The data:

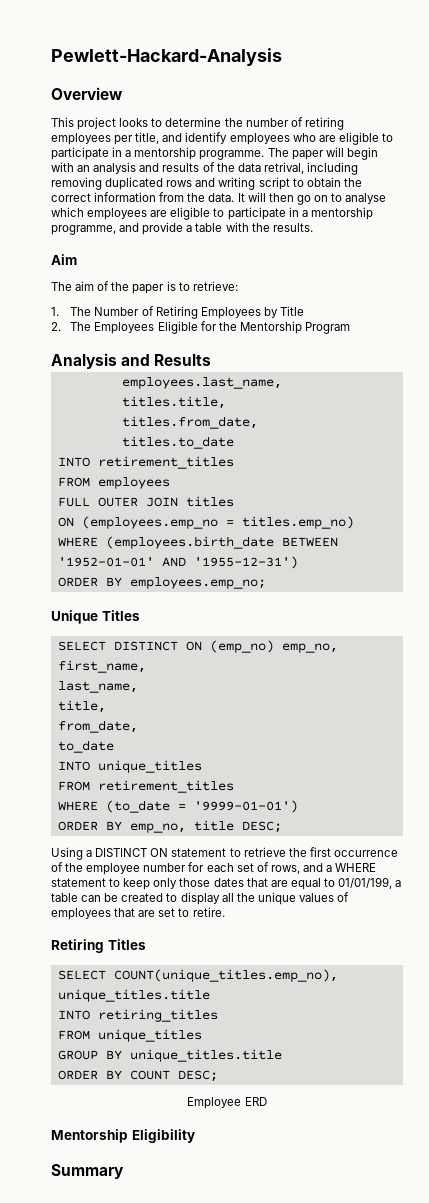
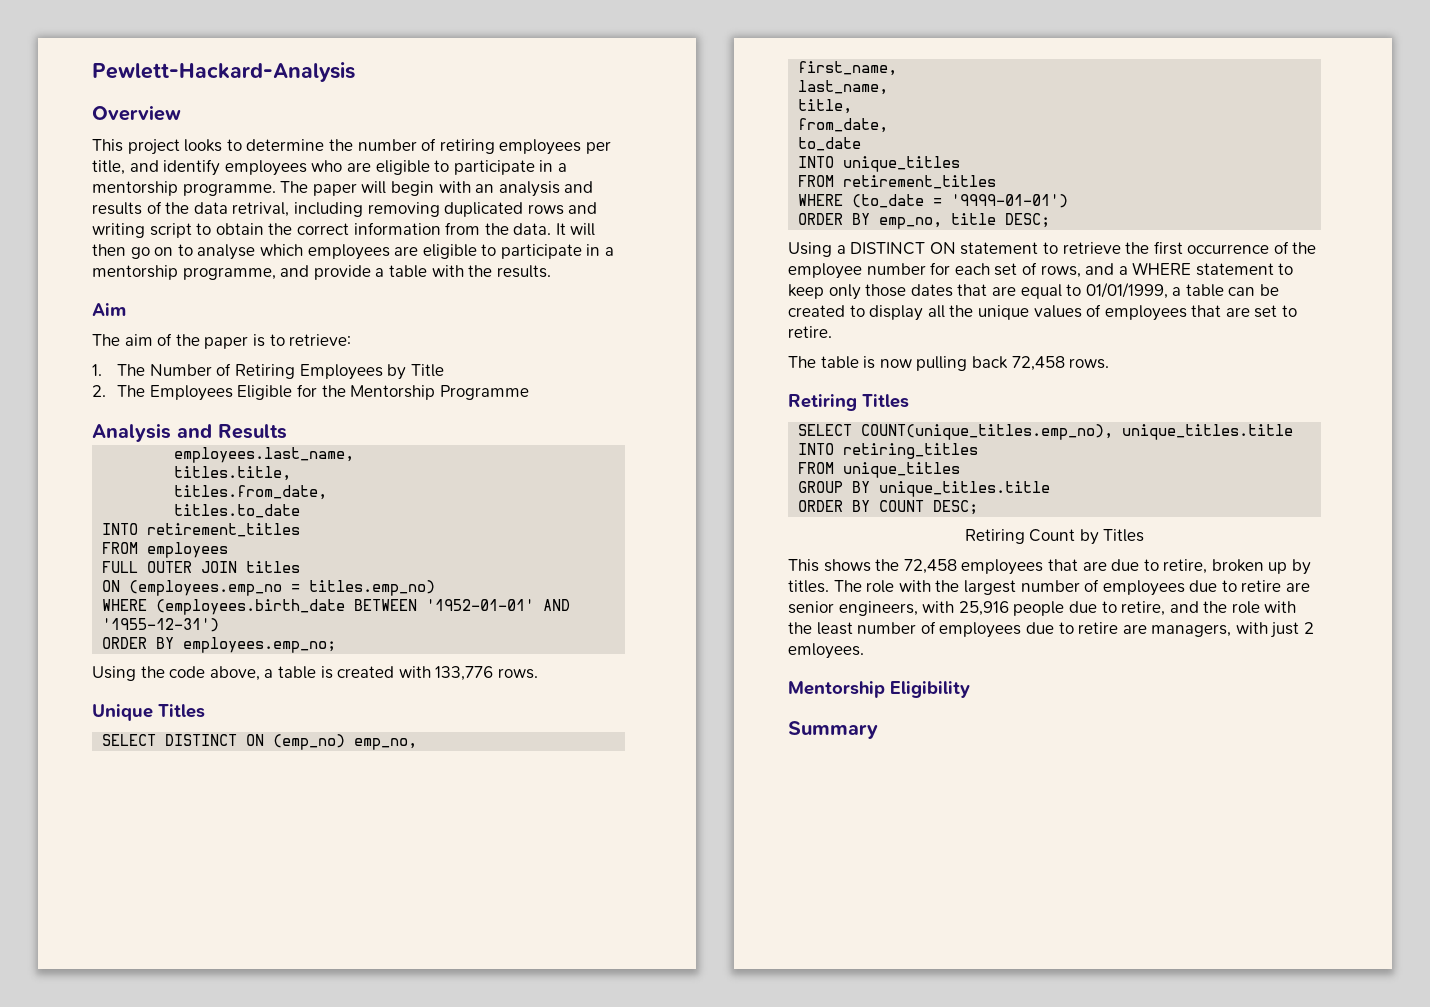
[304,322,350,334] Program -> [439,385,529,400] Programme
(266, 583) none -> [92,666,538,681] // Using the code above, a table is created with 133,776 rows.
[338,877,393,889] 01/01/199, -> [1085,282,1168,299] 01/01/1999,
(225, 912) none -> [788,356,1110,371] // The table is now pulling back 72,458 rows.
[187,1097,267,1109] Employee ERD -> [964,529,1145,545] [788,559,1312,575] [788,579,1311,596] [788,601,1297,616] [788,621,1315,638] [788,643,864,659] Retiring Count by Titles // This shows the 72,458 employees that are due to retire, broken up by titles. The role with the largest number of employees due to retire are senior engineers, with 25,916 people due to retire, and the role with the least number of employees due to retire are managers, with just 2 emloyees.

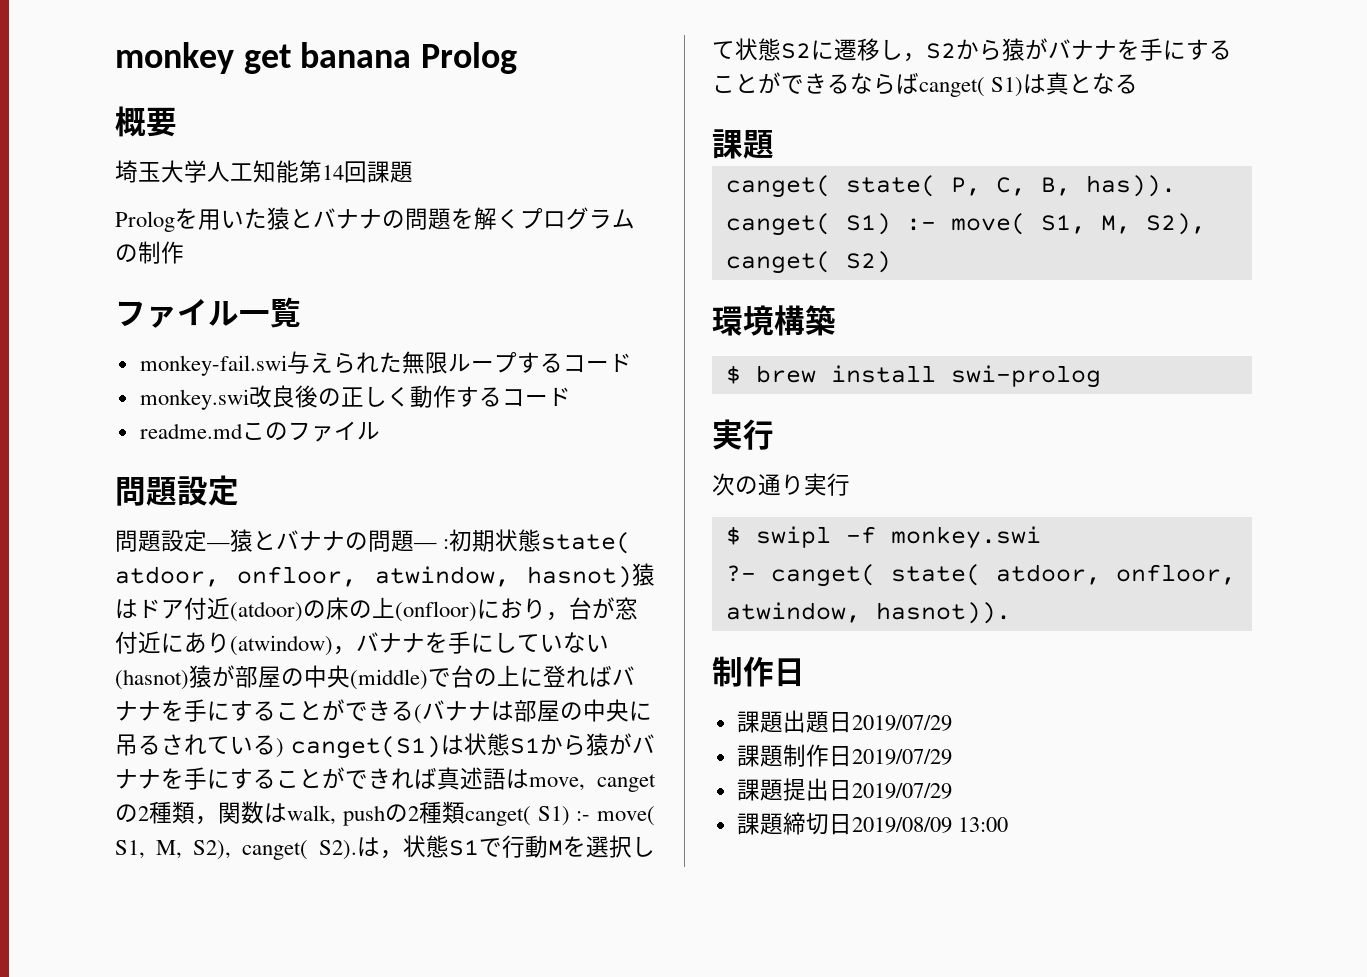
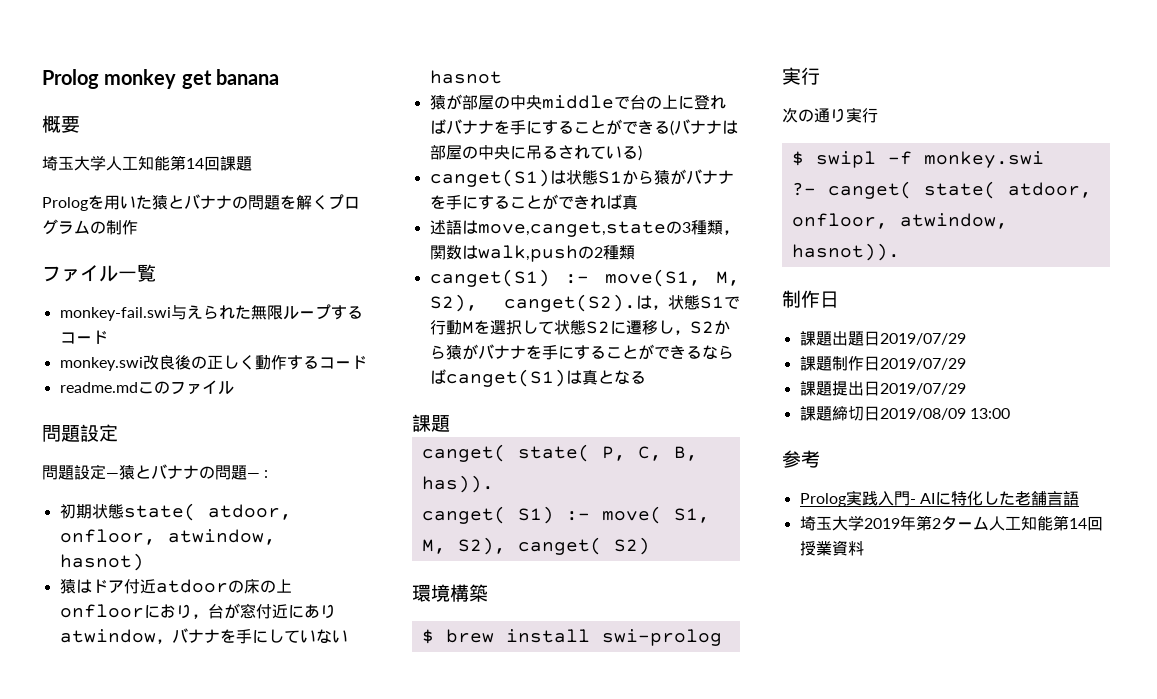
(115, 58) none -> [42,69,99,89] Prolog
[420,42,517,74] Prolog -> (280, 77) none
(450, 544) none -> (269, 474) //
(632, 577) none -> (144, 562) //
[230,601,303,622] (atdoor) -> [155,579,228,593] atdoor
[395,601,477,622] (onfloor) -> [59,604,144,618] onfloor
[230,635,333,656] (atwindow) -> [59,629,156,643] atwindow
[115,669,189,690] (hasnot) -> [429,70,502,84] hasnot //
[350,669,428,690] (middle) -> [541,95,614,109] middle
(284, 748) none -> (642, 153) //
[460,767,656,792] [115,804,149,823] 述語はmove, cangetの2 -> [429,220,691,237] // 述語はmove,canget,stateの3
[287,801,655,826] [115,840,358,860] walk, pushの2種類canget( S1) :- move( S1, M, S2), canget( S2). -> [477,245,635,262] [429,269,740,287] [429,294,636,312] walk,pushの2種類 // canget(S1) :- move(S1, M, S2), canget(S2).
[919,77,1024,97] canget( S1) -> [445,369,566,387] canget(S1)
(1008, 824) none -> [782,450,820,468] [799,490,1079,507] [799,515,1103,531] [799,540,864,556] // 参考 // Prolog実践入門- AIに特化した老舗言語 // 埼玉大学2019年第2ターム人工知能第14回授業資料

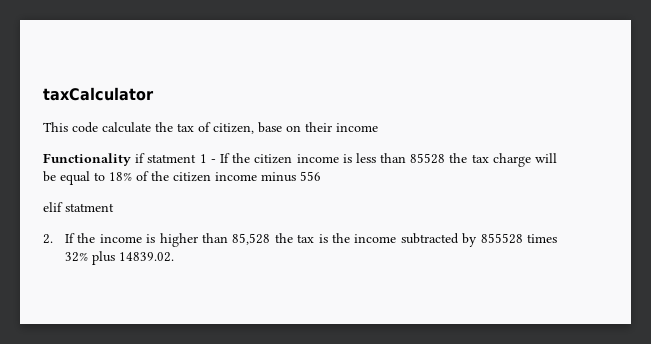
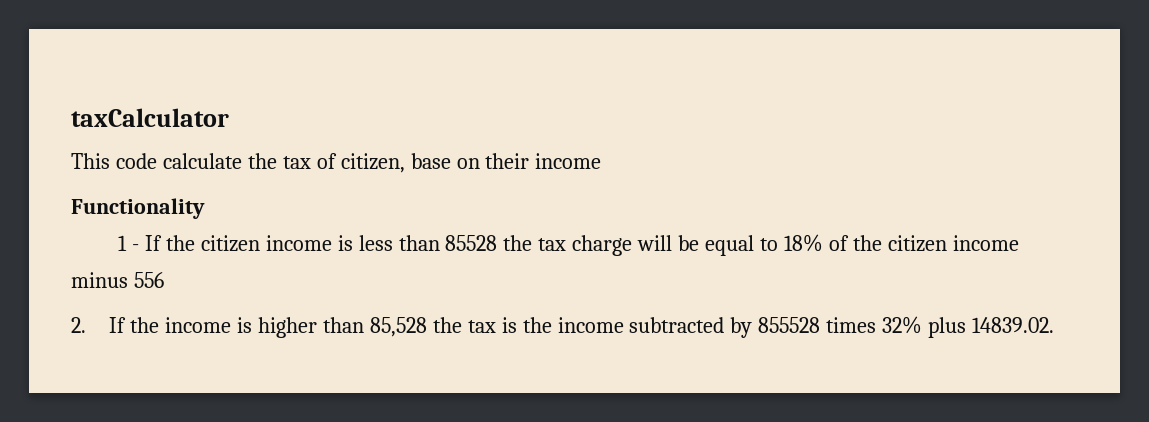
[135,153,197,163] if statment -> (205, 208) //
[43,202,114,212] // elif statment -> (164, 280) none

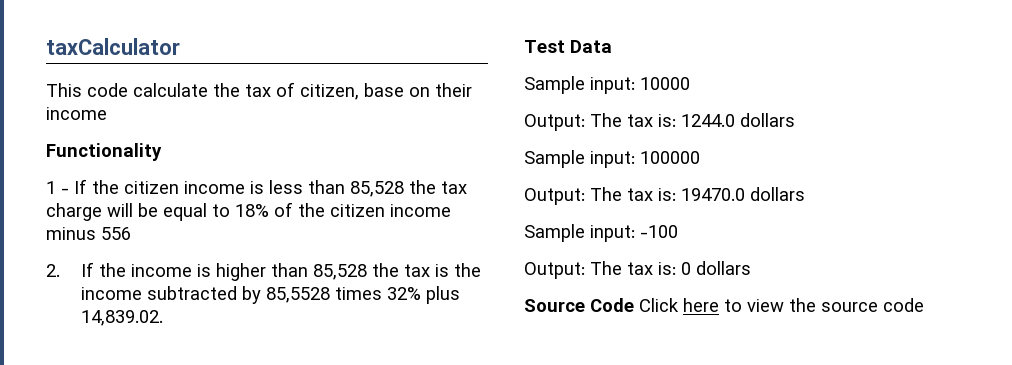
[445,235,498,251] 85528 -> [350,181,404,197] 85,528
[758,317,821,333] 855528 -> [266,287,331,303] 85,5528
[972,317,1055,333] 14839.02. -> [81,310,164,326] [524,40,612,53] [524,76,690,94] [524,113,795,131] [524,150,700,168] [524,187,805,205] [524,224,678,242] [524,261,751,279] [524,298,924,312] 14,839.02. // Test Data // Sample input: 10000 // Output: The tax is: 1244.0 dollars // Sample input: 100000 // Output: The tax is: 19470.0 dollars // Sample input: -100 // Output: The tax is: 0 dollars // Source Code Click here to view the source code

Exercise aim:
Within the lines above, find those holding the word "statment" and copy them.

Answer:
[135,153,197,163] if statment -> (205, 208) //
[43,202,114,212] // elif statment -> (164, 280) none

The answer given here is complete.